# WHAT IS BEING ASKED:
Among the lines below, copy exactly those from the one with "Cocos2d 1 & 2+" through the one with "- Cocos2D 1.1 / AppKit compatibility", counting both ends.

# MATERIAL SUPPLIED:
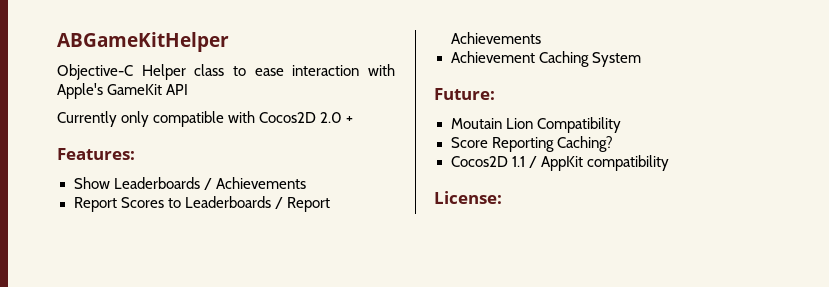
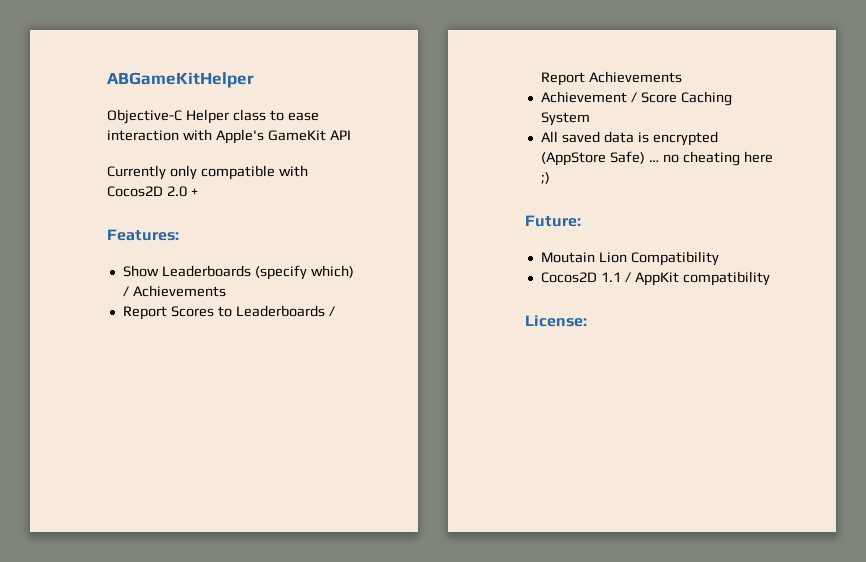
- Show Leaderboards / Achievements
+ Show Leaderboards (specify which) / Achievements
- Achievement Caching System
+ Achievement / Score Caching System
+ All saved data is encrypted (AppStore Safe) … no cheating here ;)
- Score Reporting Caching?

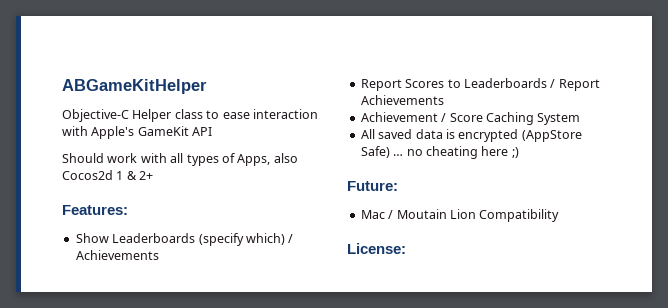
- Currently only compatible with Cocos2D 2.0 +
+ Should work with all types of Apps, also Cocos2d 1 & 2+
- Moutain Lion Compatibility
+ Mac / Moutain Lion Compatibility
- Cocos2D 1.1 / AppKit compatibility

---

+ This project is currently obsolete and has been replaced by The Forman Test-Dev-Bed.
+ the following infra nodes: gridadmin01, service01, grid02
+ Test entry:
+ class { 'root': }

# TASK SOLUTION:
+ Should work with all types of Apps, also Cocos2d 1 & 2+
- Moutain Lion Compatibility
+ Mac / Moutain Lion Compatibility
- Cocos2D 1.1 / AppKit compatibility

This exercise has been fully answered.